A whole market of "code-as-graph" tools has already grown around this pain — with slogans on the order of "90% token savings" and "an agent 500× smarter." We didn't need slogans; we needed answers to two questions: which classes of errors this removes, and where the savings are real versus where they're populism. Spoiler: at the end of the post there's a table with measured numbers.

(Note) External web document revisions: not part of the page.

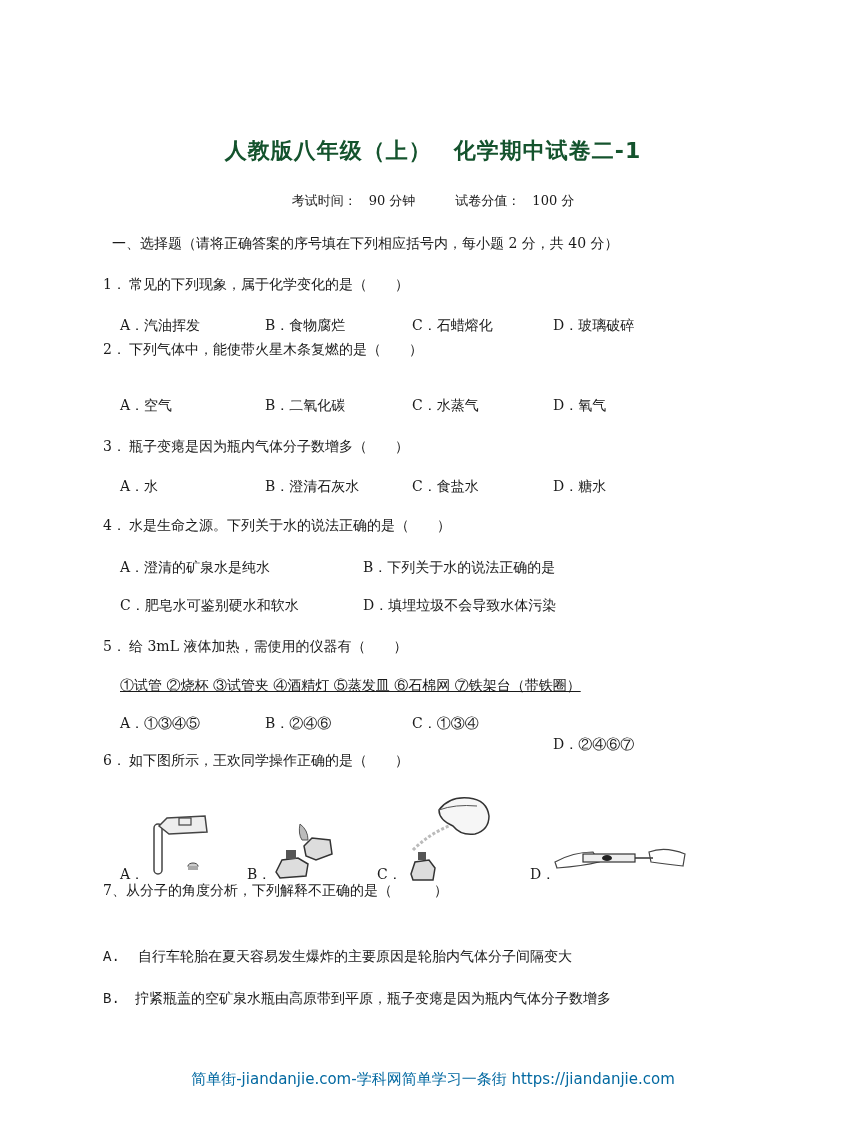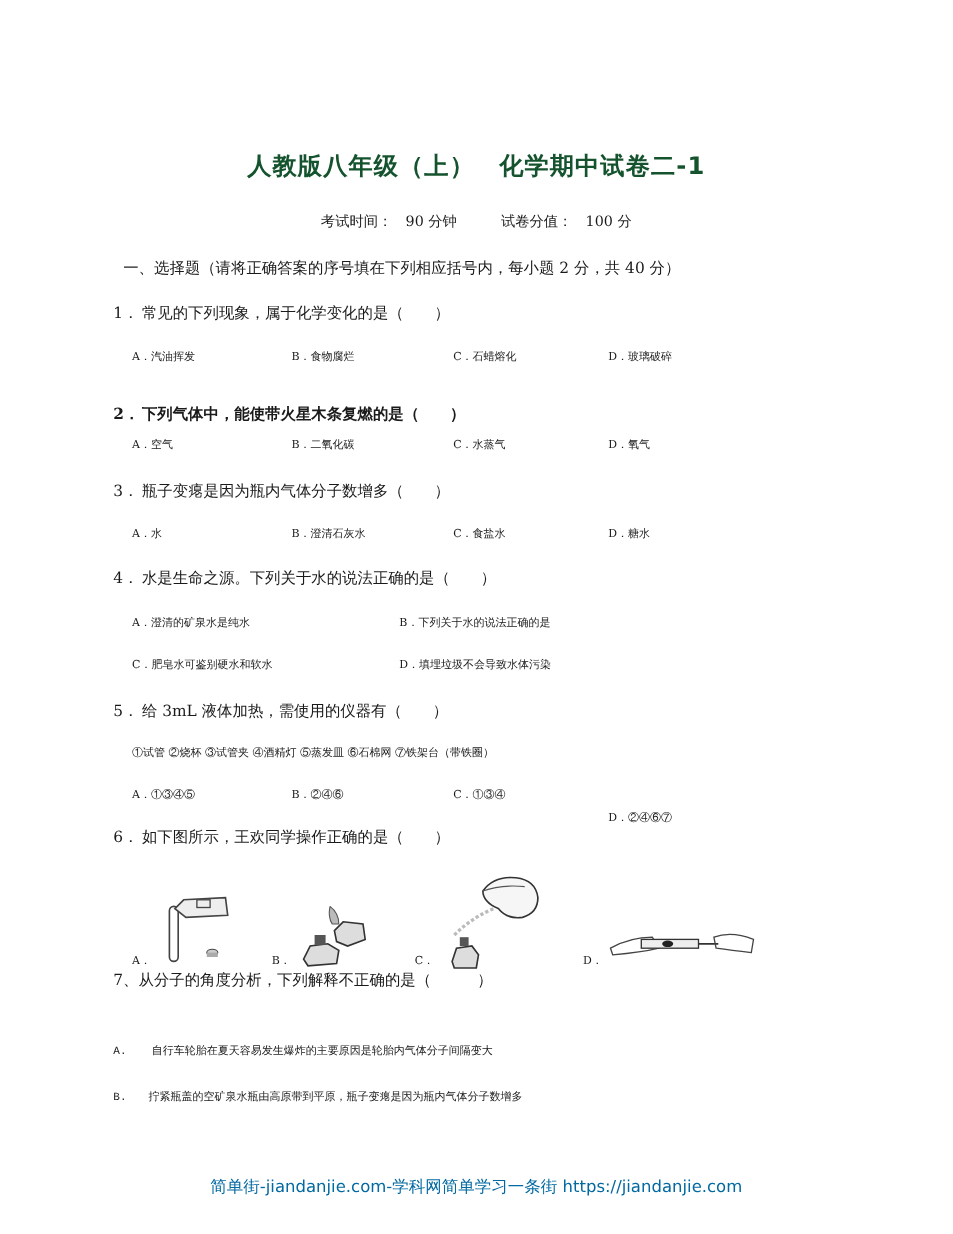--- a/index.html
+++ b/index.html
@@ -21,7 +21,7 @@
     .section { left: 112px; top: 235px; font-size: 14px; }
     .q { font-size: 14px; }
     .qnum { display: inline-block; width: 26px; }
-    .opt { font-size: 10px; }
+    .opt { font-size: 14px; }
     .figure svg { display: block; }
     .footer {
       left: 0; width: 866px; top: 1070px; text-align: center;

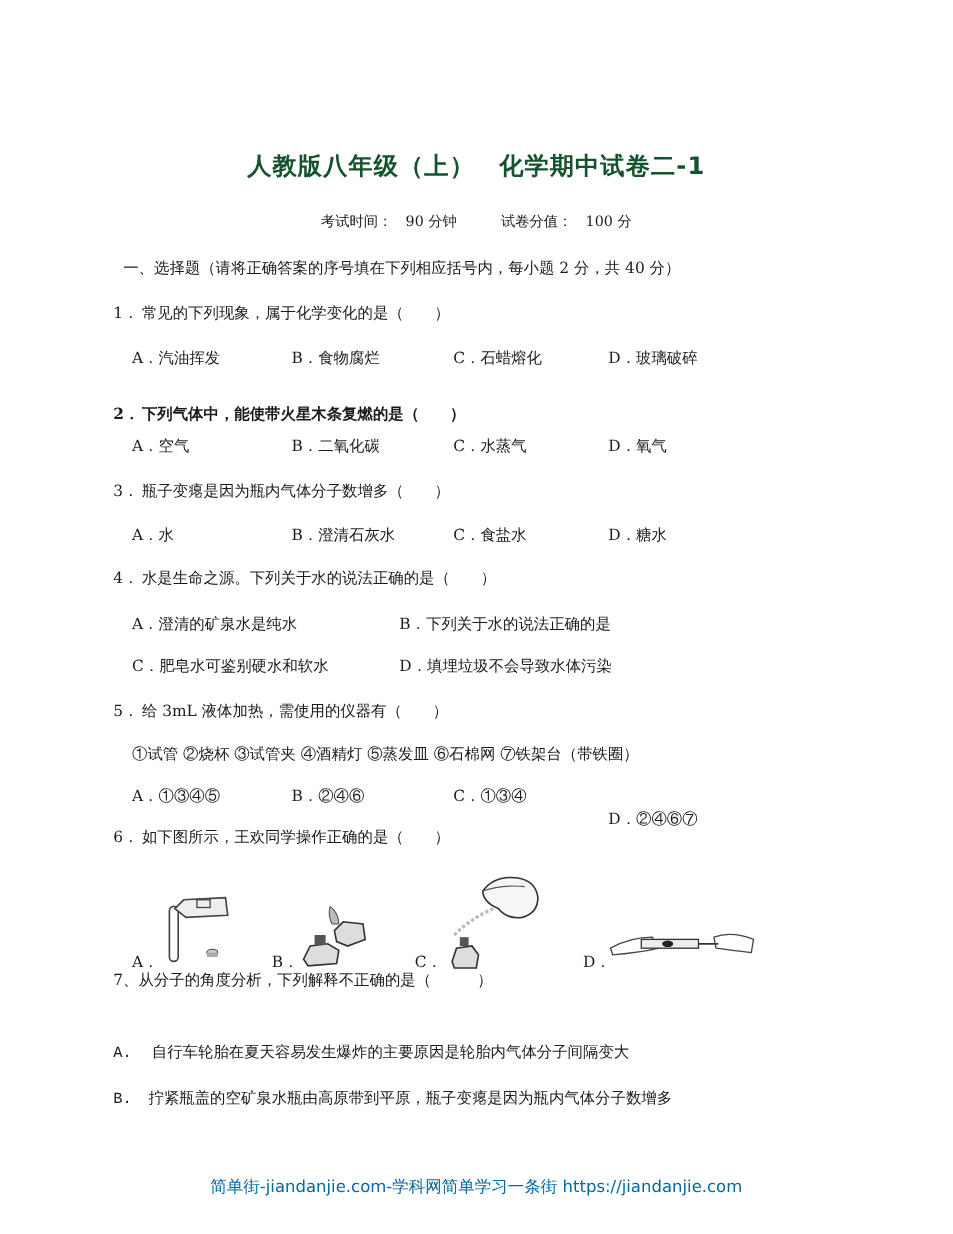--- a/index.html
+++ b/index.html
@@ -50,7 +50,7 @@
 <div class="abs opt" style="left:412px; top:317px;">C．石蜡熔化</div>
 <div class="abs opt" style="left:553px; top:317px;">D．玻璃破碎</div>
 
-<div class="abs q" style="left:103px; top:368px;font-weight:bold;">
+<div class="abs q" style="left:103px; top:341px;">
   <span class="qnum">2．</span><span>下列气体中，能使带火星木条复燃的是（　　）</span>
 </div>
 <div class="abs opt" style="left:120px; top:397px;">A．空气</div>

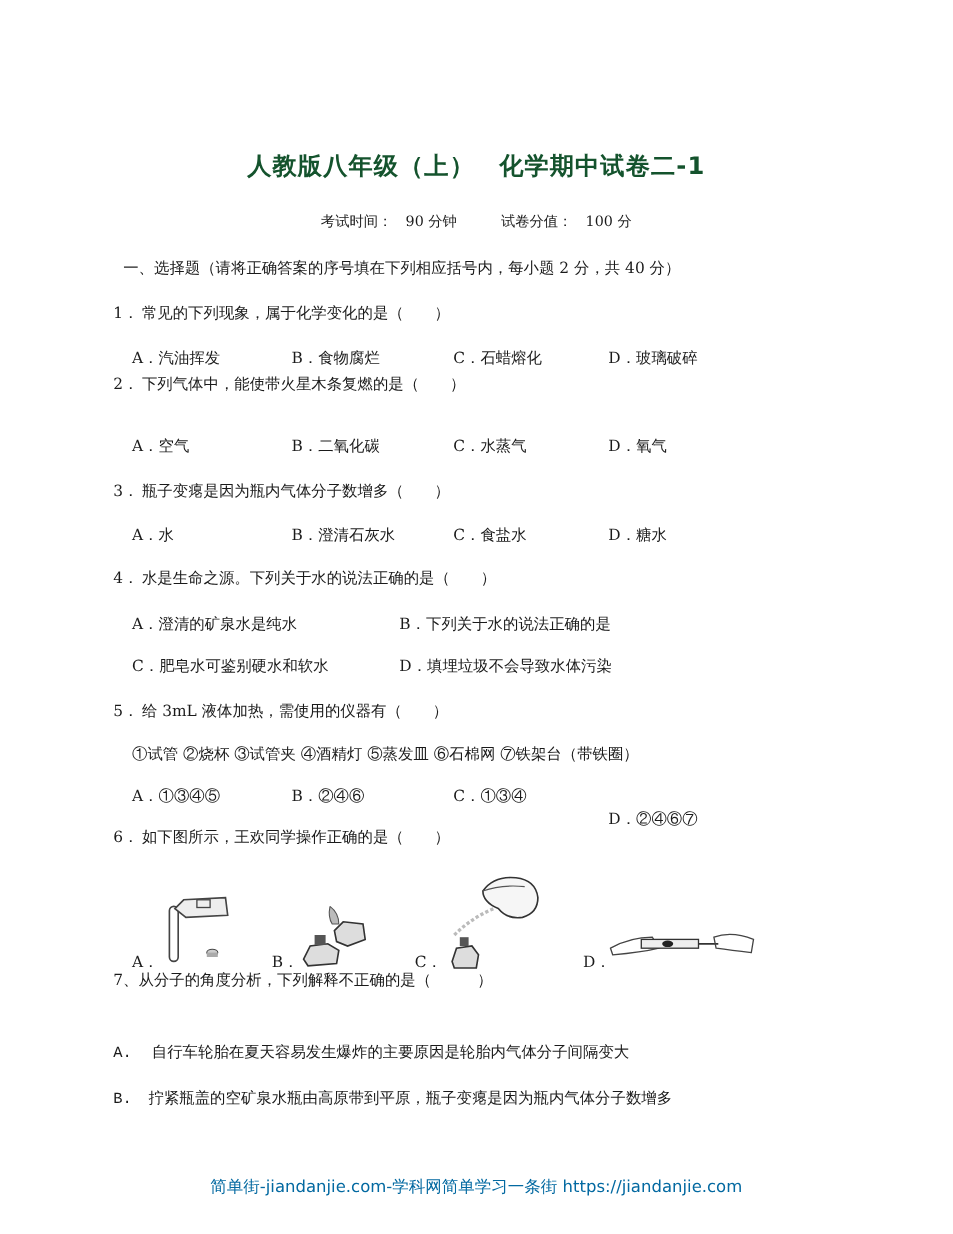--- a/index.html
+++ b/index.html
@@ -77,7 +77,7 @@
 <div class="abs q" style="left:103px; top:638px;">
   <span class="qnum">5．</span><span>给 3mL 液体加热，需使用的仪器有（　　）</span>
 </div>
-<div class="abs opt" style="left:120px; top:677px;">①试管 ②烧杯 ③试管夹 ④酒精灯 ⑤蒸发皿 ⑥石棉网 ⑦铁架台（带铁圈）</div>
+<div class="abs opt" style="left:120px; top:677px;text-decoration:underline;">①试管 ②烧杯 ③试管夹 ④酒精灯 ⑤蒸发皿 ⑥石棉网 ⑦铁架台（带铁圈）</div>
 <div class="abs opt" style="left:120px; top:715px;">A．①③④⑤</div>
 <div class="abs opt" style="left:265px; top:715px;">B．②④⑥</div>
 <div class="abs opt" style="left:412px; top:715px;">C．①③④</div>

Chapter 1. Don't build your own: Graphify

A tool for persistent code memory already exists — Graphify (open source, MIT, ~77k stars): it parses code with tree-sitter, fully locally (36 languages, no API calls, no telemetry), stores a graph of symbols and relationships in graphify-out/graph.json, and drops an interactive HTML map and a ready-made text report about the repository alongside it. Index freshness is maintained by git hooks; for team work there's a merge-driver so the graph can be committed without conflicts.

We deliberately didn't build our own graph engine. Instead we taught our decomposition-discipline skill to recognize an index sitting in the repository and use it correctly. The whole feature is a markdown reference with rules plus a few pointer lines: the plugin gained not a single hard dependency. No graph — everything works as before; no graph but the task is heavy — the agent offers the owner installation once (and does it itself after a "yes"; silent installs are forbidden).

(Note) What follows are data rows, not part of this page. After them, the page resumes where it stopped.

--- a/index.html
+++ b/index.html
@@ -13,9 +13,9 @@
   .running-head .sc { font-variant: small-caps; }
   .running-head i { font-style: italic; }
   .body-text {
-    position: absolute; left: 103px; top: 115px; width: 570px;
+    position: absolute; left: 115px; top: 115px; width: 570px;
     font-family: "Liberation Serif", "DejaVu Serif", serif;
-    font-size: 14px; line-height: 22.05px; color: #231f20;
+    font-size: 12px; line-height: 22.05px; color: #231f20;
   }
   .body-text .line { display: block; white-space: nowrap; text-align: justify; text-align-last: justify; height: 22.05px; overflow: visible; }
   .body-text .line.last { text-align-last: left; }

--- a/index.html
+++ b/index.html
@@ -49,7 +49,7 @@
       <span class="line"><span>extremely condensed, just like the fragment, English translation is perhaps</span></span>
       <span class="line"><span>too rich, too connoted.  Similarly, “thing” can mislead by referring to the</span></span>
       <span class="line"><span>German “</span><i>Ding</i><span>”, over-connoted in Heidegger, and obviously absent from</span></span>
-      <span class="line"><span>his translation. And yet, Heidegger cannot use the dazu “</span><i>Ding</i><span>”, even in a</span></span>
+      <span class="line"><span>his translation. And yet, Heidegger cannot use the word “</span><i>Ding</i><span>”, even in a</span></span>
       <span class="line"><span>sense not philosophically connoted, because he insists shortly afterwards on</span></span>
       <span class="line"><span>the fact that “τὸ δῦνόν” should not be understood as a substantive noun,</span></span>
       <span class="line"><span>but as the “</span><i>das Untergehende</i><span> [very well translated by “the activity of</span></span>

How cheap this is in practice: on our repository (351 files) the graph build took seconds and produced 2655 nodes, 4948 edges and 153 automatically discovered clusters — 6.1 MB on disk, zero API cost. One query afterwards looks like this:

$ graphify explain "getBlockers"
Node: getBlockers()   Source: src/hierarchy/model.ts L419   Degree: 9
  <-- NodePropertiesPanel.tsx [imports]
  <-- validator.ts [imports]
  <-- validateHierarchy() [calls]
  ...

One second — and the agent has every consumer of the function, with paths. What used to require a full sweep of the repository became a query. A detail that matters for the entire economics discussion ahead: the graph itself spends no tokens at all — both the build and the queries are local utilities, not model calls.

Chapter 2. The rule the whole thing was built for

An index is a cache, and a cache knows how to lie: it drifts behind the code between rebuilds. That's why the center of the feature isn't commands but three rules:

The graph is navigation and candidates, NOT a source of facts. A graph answer says WHERE to look; only what a live file confirms becomes a fact. The fact contract ({claim, evidence_path, confidence}) didn't change one iota.
The freshness check is mandatory. The agent's first move is comparing the index build time with the time of the last commit. Stale — say so out loud, offer the owner a rebuild (and if no git hook is installed — offer the hook once too, so the staleness doesn't recur every session), and label candidates "from a stale index."
Verify frugally, by regions. A candidate arrives with path:line — verification reads ±30 lines around it, not the whole file. Without this rule, verification eats everything the graph saved on search.

Chapter 3. How we tested it

A skill is text that has to change the model's behavior. You can't compile text or cover it with a unit test, so the verification is layered, and each layer catches its own class of errors. The iron law of every release: tests are written before the edits, and "how the agent fails without them" gets recorded first.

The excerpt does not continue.